Northern Territory Legislative Assembly
- Long title An Act to govern the sale, supply, service, promotion and consumption of all forms of liquor and alcohol products for the purpose of minimising their associated harm and for related purposes ;
- Citation: No. 95 of 2019
- Territorial extent: Northern Territory
- Passed: 13 August 2019
- Assented to: 3 September 2019
- Commenced: 1 October 2019
- Introduced by: Natasha Fyles MLA, Attorney-General and Minister for Justice
- Introduced: 15 May 2019

Amended by
- Liquor Legislation Amendment (Repeal of Minimum Pricing) Act 2025

= Liquor Act 2019 =

Law of the Northern Territory, Australia

The Liquor Act 2019 (No. 95) (NT) is an act enacted and signed into legislation by the Northern Territory Legislative Assembly in 2019, which introduced a statutory minimum price for alcohol in order to counter alcohol problems.

== Background ==
In 2010, a report was published into alcohol culture in the Northern Territory, suggesting that alcohol was one of the main causes of indigenous child abuse in the territory. The territory reportedly measured the highest proportion of deaths due to alcohol consumption across all jurisdictions in Australia,

In 2013, the Chief Minister of the Northern Territory described drinking culture as a "core social value" of the Northern Territory. The Northern Territory has had a long history of alcohol abuse, with a percentage of 44.

=== Riley Review ===
In October 2017, the Riley review into alcohol legislation in the territory was published. The report recommended sweeping changes to the Liquor Act 1978.

== Impact ==
Initially there was a community backlash against the act - several Territory Labor Party members of the Legislative Assembly acknowledged that communication around the act had not been handled well, that the party was 'in a muddle'.
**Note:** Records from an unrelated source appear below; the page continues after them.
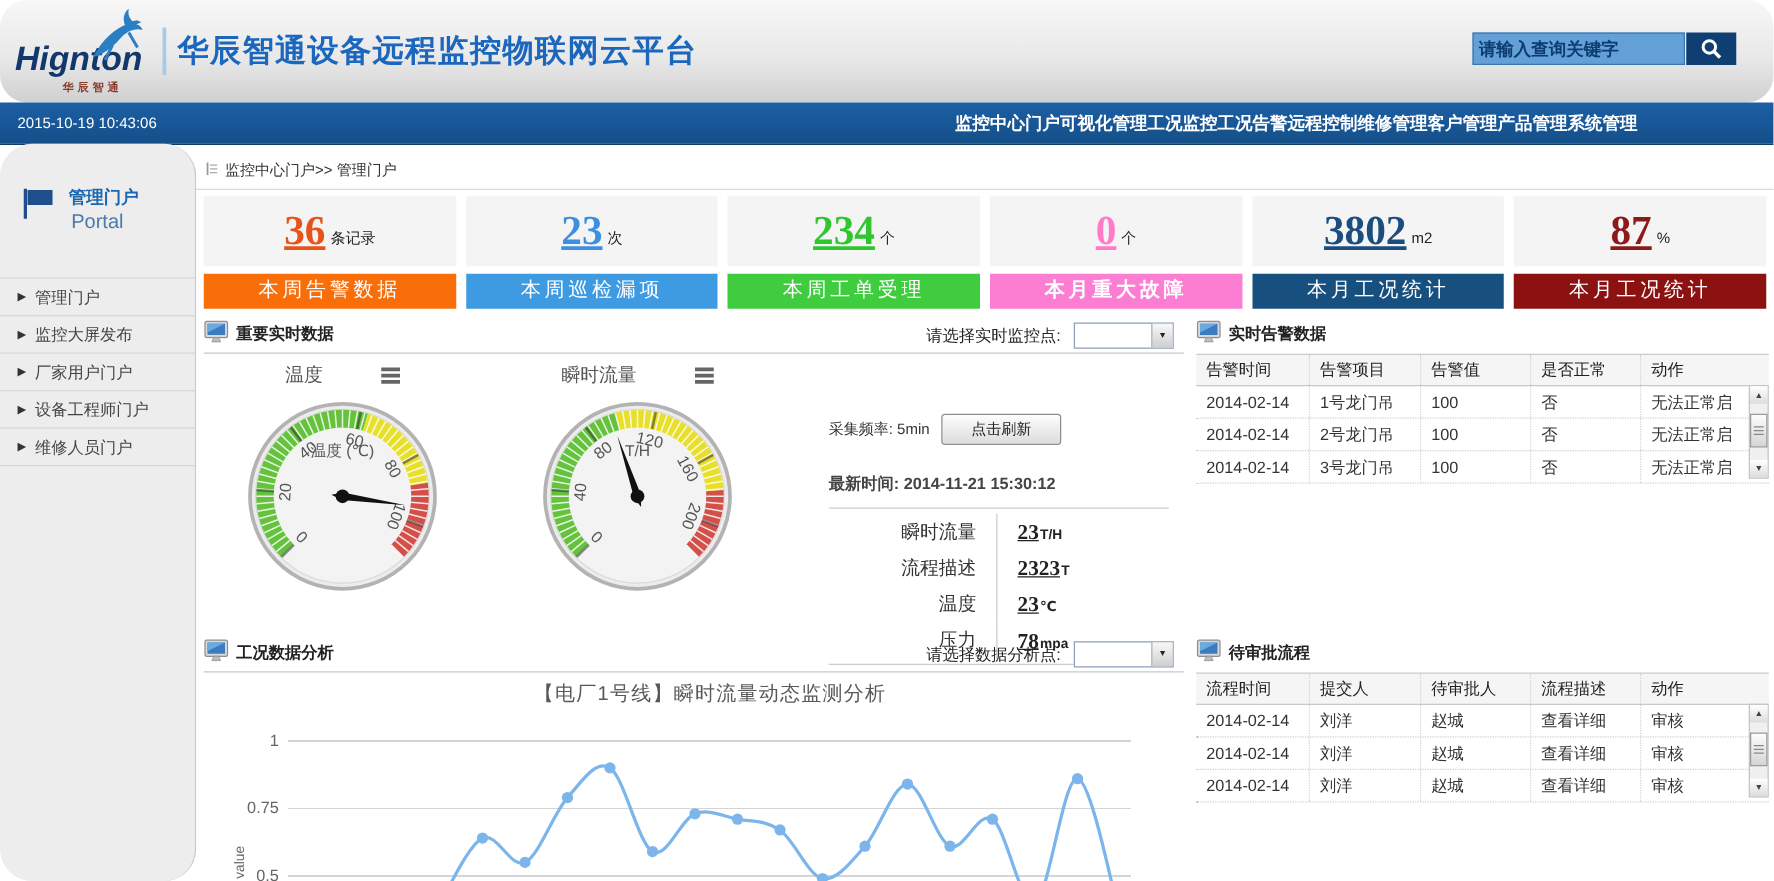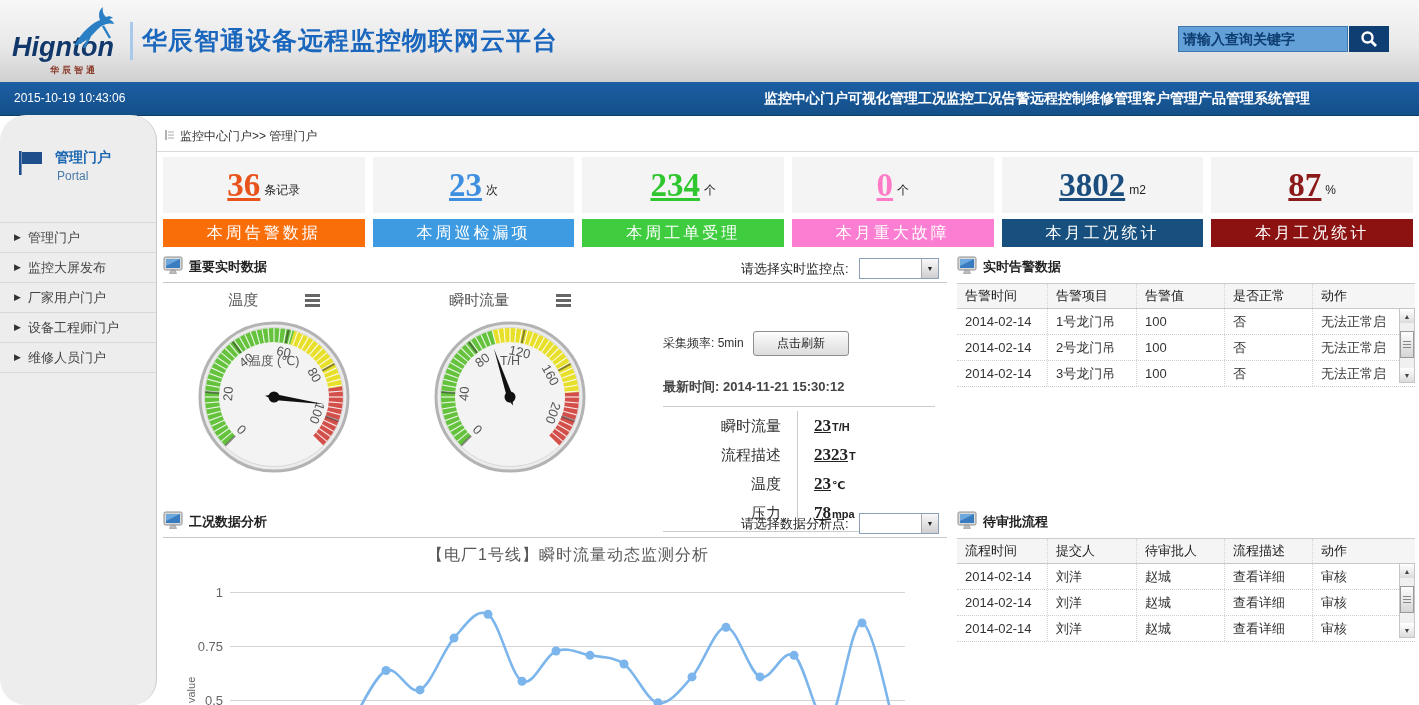--- a/index.html
+++ b/index.html
@@ -7,7 +7,7 @@
        font-family:"Liberation Sans","DejaVu Sans",sans-serif;color:#333;}
   
   .top-header{position:absolute;left:0;top:0;width:1419px;height:82px;
-    background:linear-gradient(180deg,#f7f7f7 0%,#e9e9e9 55%,#d0d0d0 100%);}
+    background:linear-gradient(180deg,#f7f7f7 0%,#e9e9e9 55%,#d0d0d0 100%);border-radius:22px;}
   .logo{position:absolute;left:10px;top:6px;width:125px;height:70px;}
   .brand{position:absolute;left:2px;top:26px;font-size:27px;font-weight:bold;font-style:italic;
     color:#12386b;letter-spacing:0px;}

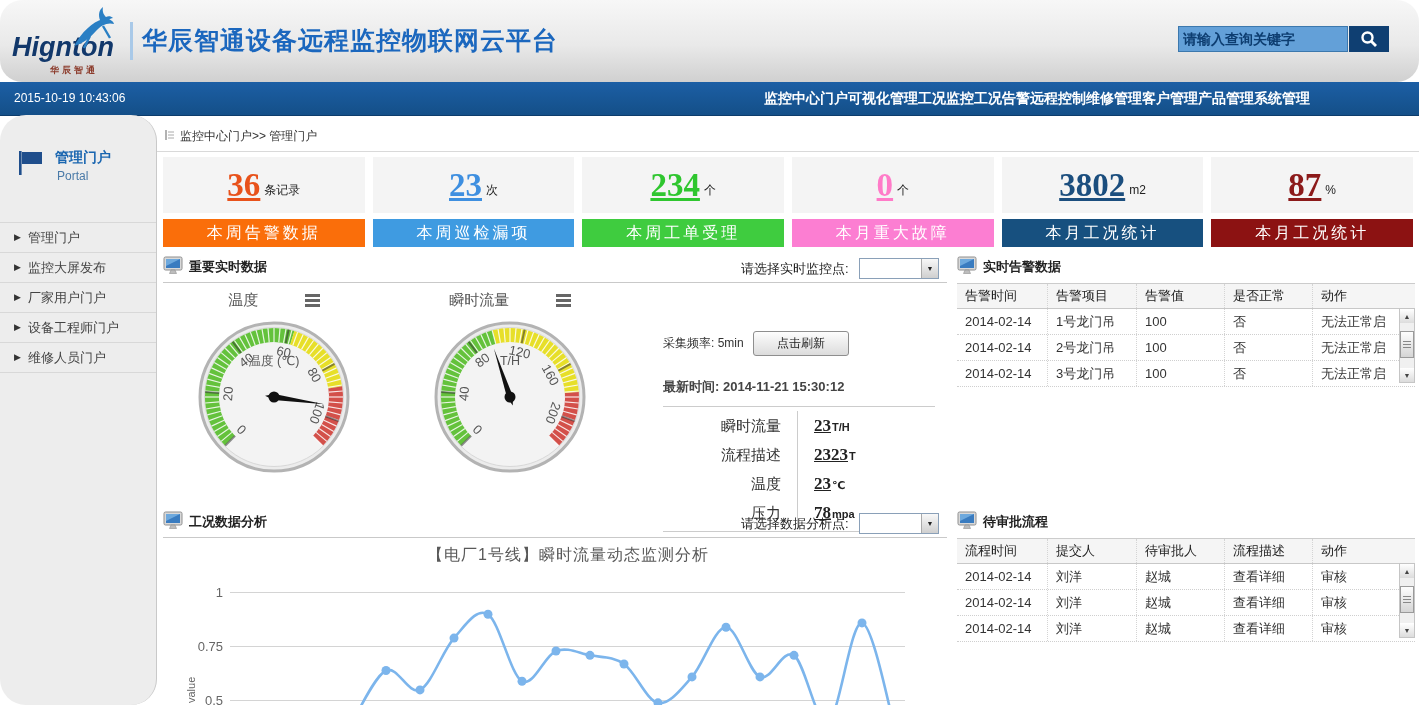--- a/index.html
+++ b/index.html
@@ -35,7 +35,7 @@
   .portal-head{position:absolute;left:0;top:30px;width:100%;}
   .flag-icon{position:absolute;left:16px;top:4px;}
   .portal-title{position:absolute;left:55px;top:4px;font-size:14px;font-weight:bold;color:#1a66b0;}
-  .portal-sub{position:absolute;left:57px;top:24px;font-size:12px;color:#4a7aa8;}
+  .portal-sub{position:absolute;left:57px;top:24px;font-size:16px;color:#4a7aa8;}
   .side-menu{position:absolute;left:0;top:107px;width:100%;}
   .side-item{height:29px;line-height:29px;border-top:1px solid #d8d8d8;font-size:13px;color:#444;
     padding-left:28px;cursor:pointer;position:relative;}

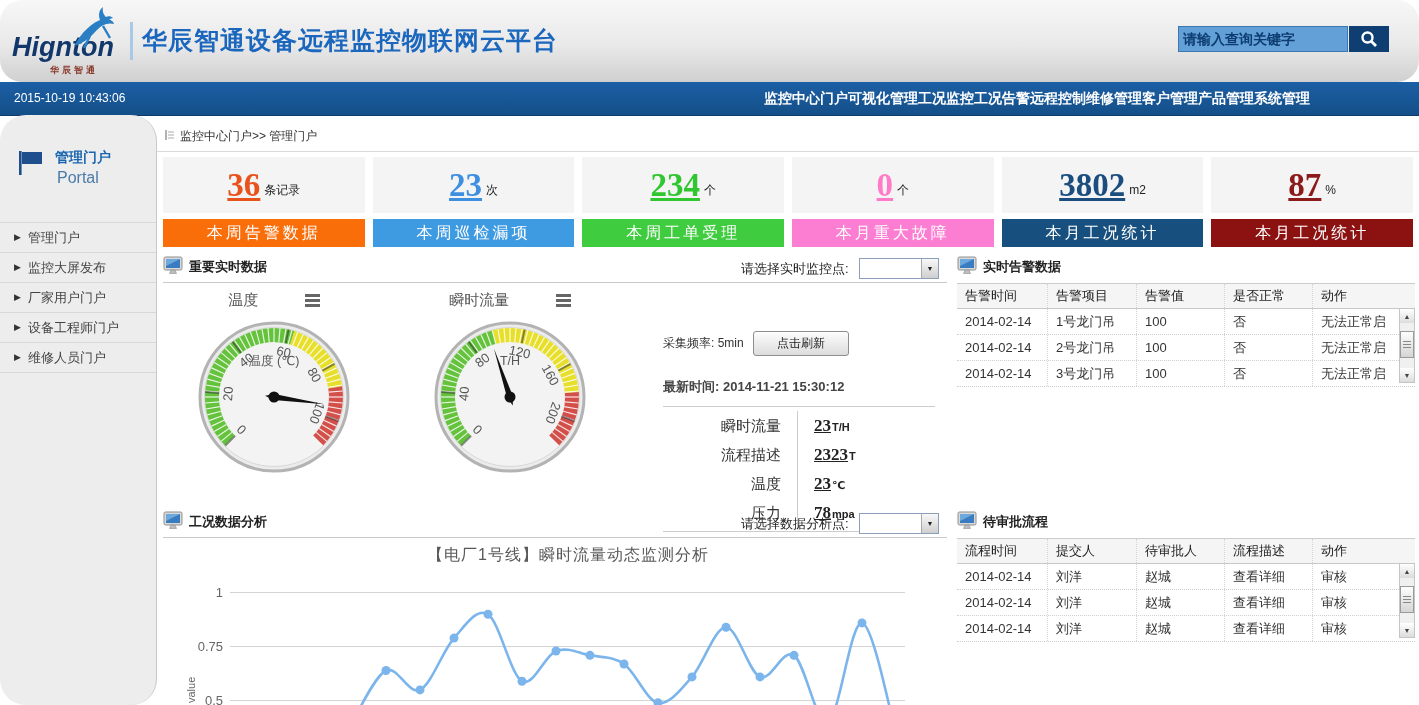--- a/index.html
+++ b/index.html
@@ -207,7 +207,7 @@
           <span class="card-val" style="color: rgb(255, 123, 200);">0</span>
           <span class="card-unit">个</span>
         </div>
-        <div class="card-bar" style="background: rgb(252, 126, 210);">本月重大故障</div>
+        <div class="card-bar" style="background: rgb(252, 126, 210); font-weight: bold;">本月重大故障</div>
       </div>
       <div class="card">
         <div class="card-top">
Three years after the introduction of the policy, a review painted a mixed picture of the success of minimum unit pricing, noting that the COVID-19 pandemic had creating confounding factors which meant all available results were significantly reduced.

The increase of the price from the initial value of AU$1.30 to AU$1.50 gave researchers a second chance to study the impact of the increased minimum price.

== Repeal ==
Provisions relating to minimum pricing of alcohol were repealed in 2025 by the Liquor Legislation Amendment (Repeal of Minimum Pricing) Act 2025.